Knoll apuró el té. Los cubitos de hielo tintinearon cuando depositó el vaso sobre la mesilla.

—Alemanes y comunistas asolaron Bielorrusia y Rusia. Los nazis usaron Palacio de Catalina como barracones y después para practicar tiro. Visité tras la guerra. Poco queda de belleza regia. ¿No intentaron alemanes destruir la cultura rusa? Bombardearon y arrasaron palacios para enseñar una lección.

—Yo no soy nazi, señor Borya, de modo que no puedo responder su pregunta.

Se produjo un momento de tenso silencio.

—¿Por qué no bajamos los guantes? —preguntó Knoll al fin—. ¿Encontró la Habitación de Ámbar?

—Como dije, habitación perdida para siempre.

—¿Por qué será que no le creo?

Borya se encogió de hombros.

—Soy hombre viejo. Moriré pronto. No hay razón para mentir.

—Pues me permito dudar de esta última observación, señor Borya.

Karol miró a Knoll a los ojos.

—Voy a contarle una historia. Quizá le ayude con búsqueda. Meses antes de caída de Mauthausen, Göring visitó el campamento. Me obligó a ayudar a torturar a cuatro alemanes. Los hizo atar a estacas, desnudos, congelados. Les echamos agua hasta morir.

—¿Con qué propósito?

—Göring quería das Bernstein-zimmer. Los cuatro hombres estaban entre los que evacuaron paneles de ámbar de Königsberg, antes de invasión rusa. Göring quería Habitación de Ámbar, pero Hitler se adelantó.

—¿Reveló alguna información alguno de los soldados?

—Nada. Solo gritaron «Mein Führer» hasta morir congelados. Aún veo en sueños sus caras congeladas. A veces. Extraño, Herr Knoll, pero en cierto modo debo vida a un alemán.

—¿Cómo es eso?

—Si uno de ellos haber hablado, Göring hubiera atado a mí y hubiera matado de igual modo. —Se había cansado de recordar. Quería que aquel cabrón se marchara de su casa antes de que el laxante hiciera efecto—. Odio a los alemanes, Herr Knoll.

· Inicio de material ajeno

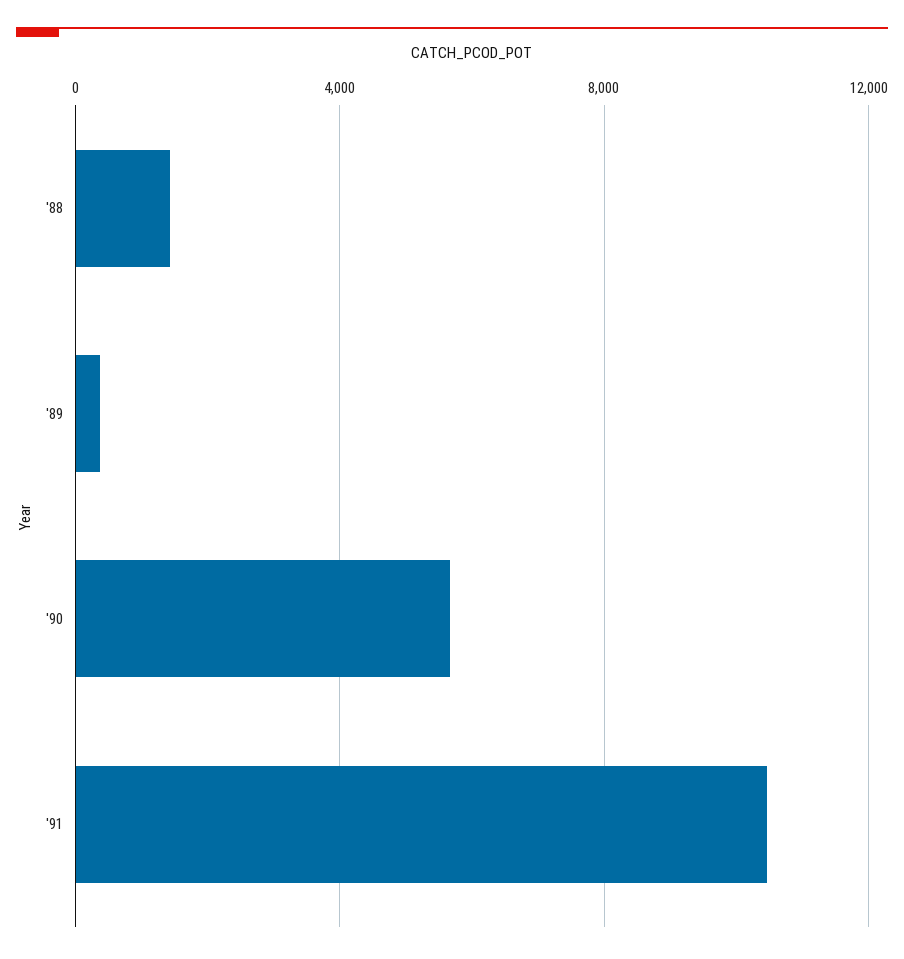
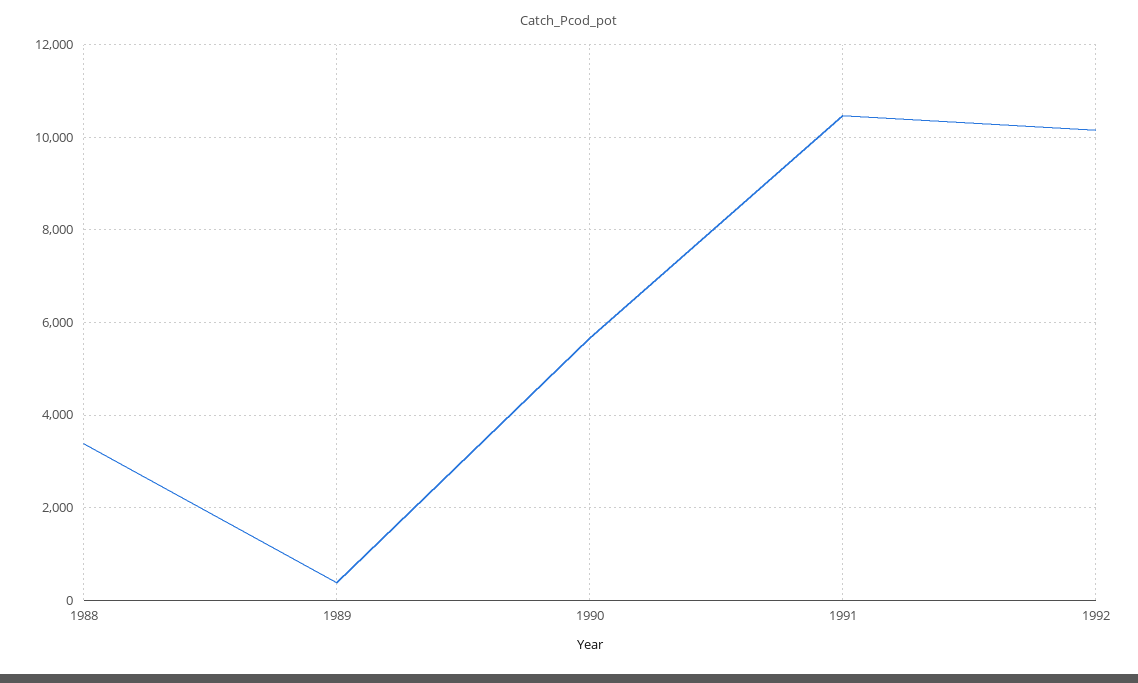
'88: 1500 -> 3400
1992: none -> 10200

Odio a los comunistas. No dije nada a kgb. No diré nada a usted. Ahora váyase.

Knoll pareció comprender que cualquier otra pregunta sería inútil y se incorporó.

—Muy bien, señor Borya. Que no se diga que lo he presionado. Le deseo una buena noche.

Se dirigieron hacia el vestíbulo y Karol abrió la puerta principal. Knoll salió, se volvió y le ofreció la mano. Se trataba de un gesto despreocupado, que parecía más surgido de la educación que del deber.

—Ha sido un placer, señor Borya.

Éste volvió a recordar al soldado alemán, Mathias, desnudo bajo una temperatura intolerable y el modo en que había respondido a Göring.

Escupió en la mano que se le tendía.

Knoll guardó silencio y tardó algunos segundos en reaccionar. Por fin, con calma, el alemán sacó un pañuelo del bolsillo del pantalón y se limpió el esputo mientras la puerta se le cerraba en las narices.